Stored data
──────────────────────────────

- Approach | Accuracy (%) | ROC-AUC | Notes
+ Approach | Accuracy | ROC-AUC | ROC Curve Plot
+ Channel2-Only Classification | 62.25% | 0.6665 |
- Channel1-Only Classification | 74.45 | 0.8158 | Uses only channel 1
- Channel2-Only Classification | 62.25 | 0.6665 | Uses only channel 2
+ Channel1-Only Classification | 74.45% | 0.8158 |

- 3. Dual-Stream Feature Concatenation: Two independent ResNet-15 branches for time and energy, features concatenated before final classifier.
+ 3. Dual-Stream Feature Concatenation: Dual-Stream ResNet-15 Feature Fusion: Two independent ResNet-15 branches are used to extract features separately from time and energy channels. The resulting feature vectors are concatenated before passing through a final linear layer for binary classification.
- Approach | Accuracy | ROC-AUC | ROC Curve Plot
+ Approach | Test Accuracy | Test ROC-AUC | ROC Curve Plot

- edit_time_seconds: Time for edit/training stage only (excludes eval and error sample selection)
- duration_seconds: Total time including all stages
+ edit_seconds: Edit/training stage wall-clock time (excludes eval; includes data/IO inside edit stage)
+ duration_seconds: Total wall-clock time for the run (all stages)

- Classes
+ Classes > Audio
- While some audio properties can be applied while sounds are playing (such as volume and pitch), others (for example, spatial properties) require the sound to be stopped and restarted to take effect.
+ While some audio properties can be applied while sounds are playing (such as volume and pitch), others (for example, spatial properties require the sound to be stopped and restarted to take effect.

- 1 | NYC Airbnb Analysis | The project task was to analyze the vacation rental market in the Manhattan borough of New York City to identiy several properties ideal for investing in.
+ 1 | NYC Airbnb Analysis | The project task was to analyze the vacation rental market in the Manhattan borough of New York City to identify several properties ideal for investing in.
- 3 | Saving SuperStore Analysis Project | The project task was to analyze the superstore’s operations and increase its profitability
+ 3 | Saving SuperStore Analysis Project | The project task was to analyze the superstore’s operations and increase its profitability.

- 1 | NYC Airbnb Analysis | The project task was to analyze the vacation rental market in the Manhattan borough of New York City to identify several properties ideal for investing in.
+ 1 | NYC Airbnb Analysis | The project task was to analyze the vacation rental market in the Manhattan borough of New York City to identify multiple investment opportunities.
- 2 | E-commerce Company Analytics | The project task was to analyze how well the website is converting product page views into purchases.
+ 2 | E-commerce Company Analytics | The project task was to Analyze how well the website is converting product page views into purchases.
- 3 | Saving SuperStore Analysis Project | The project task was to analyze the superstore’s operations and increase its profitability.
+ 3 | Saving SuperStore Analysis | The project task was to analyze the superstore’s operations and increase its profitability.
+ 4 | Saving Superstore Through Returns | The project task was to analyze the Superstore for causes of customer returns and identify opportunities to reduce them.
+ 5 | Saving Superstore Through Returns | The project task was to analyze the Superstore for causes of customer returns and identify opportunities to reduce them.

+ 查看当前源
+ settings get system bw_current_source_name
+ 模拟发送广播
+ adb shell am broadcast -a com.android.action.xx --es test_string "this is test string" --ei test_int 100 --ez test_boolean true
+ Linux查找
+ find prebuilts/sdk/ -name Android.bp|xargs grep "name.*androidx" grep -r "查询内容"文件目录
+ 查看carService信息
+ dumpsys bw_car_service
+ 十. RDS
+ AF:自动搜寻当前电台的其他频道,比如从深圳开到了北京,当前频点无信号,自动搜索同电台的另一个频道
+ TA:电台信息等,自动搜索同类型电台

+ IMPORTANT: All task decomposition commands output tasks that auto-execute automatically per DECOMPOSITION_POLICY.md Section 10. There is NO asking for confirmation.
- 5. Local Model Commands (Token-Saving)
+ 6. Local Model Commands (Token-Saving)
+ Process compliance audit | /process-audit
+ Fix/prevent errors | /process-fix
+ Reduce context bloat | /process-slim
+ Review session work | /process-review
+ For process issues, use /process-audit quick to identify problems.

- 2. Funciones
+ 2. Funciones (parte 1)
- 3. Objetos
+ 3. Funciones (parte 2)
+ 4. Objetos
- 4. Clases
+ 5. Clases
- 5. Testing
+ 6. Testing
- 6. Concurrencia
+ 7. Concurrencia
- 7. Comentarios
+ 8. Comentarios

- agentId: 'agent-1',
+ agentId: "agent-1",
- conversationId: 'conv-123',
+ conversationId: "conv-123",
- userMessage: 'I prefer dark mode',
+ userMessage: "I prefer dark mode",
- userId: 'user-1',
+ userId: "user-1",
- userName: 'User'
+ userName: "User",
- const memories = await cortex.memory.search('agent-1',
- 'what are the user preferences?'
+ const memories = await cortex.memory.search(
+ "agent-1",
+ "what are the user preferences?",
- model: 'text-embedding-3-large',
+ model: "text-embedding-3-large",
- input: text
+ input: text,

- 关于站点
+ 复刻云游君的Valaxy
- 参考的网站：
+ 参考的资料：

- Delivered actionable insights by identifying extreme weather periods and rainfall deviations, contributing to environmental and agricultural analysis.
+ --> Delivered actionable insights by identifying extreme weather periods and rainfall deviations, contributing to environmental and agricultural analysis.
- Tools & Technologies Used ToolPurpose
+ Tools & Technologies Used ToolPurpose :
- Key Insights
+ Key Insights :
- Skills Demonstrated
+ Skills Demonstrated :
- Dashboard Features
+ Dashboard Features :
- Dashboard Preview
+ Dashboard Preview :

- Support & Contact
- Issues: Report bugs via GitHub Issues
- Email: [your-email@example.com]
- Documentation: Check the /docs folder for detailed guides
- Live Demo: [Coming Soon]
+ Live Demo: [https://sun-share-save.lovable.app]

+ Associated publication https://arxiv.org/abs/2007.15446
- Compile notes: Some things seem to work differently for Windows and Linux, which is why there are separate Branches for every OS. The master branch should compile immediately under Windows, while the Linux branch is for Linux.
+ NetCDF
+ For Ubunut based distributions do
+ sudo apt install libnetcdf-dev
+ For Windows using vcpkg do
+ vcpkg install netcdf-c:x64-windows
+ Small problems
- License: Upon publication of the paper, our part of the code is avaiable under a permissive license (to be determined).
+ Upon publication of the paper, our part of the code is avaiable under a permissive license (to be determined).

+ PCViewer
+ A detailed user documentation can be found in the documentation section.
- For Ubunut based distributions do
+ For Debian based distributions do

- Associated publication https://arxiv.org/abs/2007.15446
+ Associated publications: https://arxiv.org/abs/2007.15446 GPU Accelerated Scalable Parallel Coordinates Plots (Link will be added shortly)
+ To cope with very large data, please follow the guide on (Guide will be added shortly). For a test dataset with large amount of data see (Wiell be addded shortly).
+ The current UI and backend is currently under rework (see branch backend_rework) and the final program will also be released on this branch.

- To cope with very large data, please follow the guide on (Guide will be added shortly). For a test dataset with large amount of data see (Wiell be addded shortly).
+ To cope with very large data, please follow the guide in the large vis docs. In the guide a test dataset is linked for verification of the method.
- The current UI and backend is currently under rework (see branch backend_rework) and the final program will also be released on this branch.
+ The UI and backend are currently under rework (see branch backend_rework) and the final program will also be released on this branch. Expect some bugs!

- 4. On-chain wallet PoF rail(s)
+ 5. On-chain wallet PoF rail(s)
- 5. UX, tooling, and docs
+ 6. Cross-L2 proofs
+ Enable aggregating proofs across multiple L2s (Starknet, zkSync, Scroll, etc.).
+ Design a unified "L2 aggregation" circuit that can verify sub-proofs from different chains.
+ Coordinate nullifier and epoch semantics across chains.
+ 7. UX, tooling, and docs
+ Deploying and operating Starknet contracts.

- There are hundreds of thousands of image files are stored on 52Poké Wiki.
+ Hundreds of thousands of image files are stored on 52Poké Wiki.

──────────────────────────────

THE PROBLEM –
Lines with the word "that": copy each one from the data above.

YOUR RESPONSE –
+ IMPORTANT: All task decomposition commands output tasks that auto-execute automatically per DECOMPOSITION_POLICY.md Section 10. There is NO asking for confirmation.
+ Design a unified "L2 aggregation" circuit that can verify sub-proofs from different chains.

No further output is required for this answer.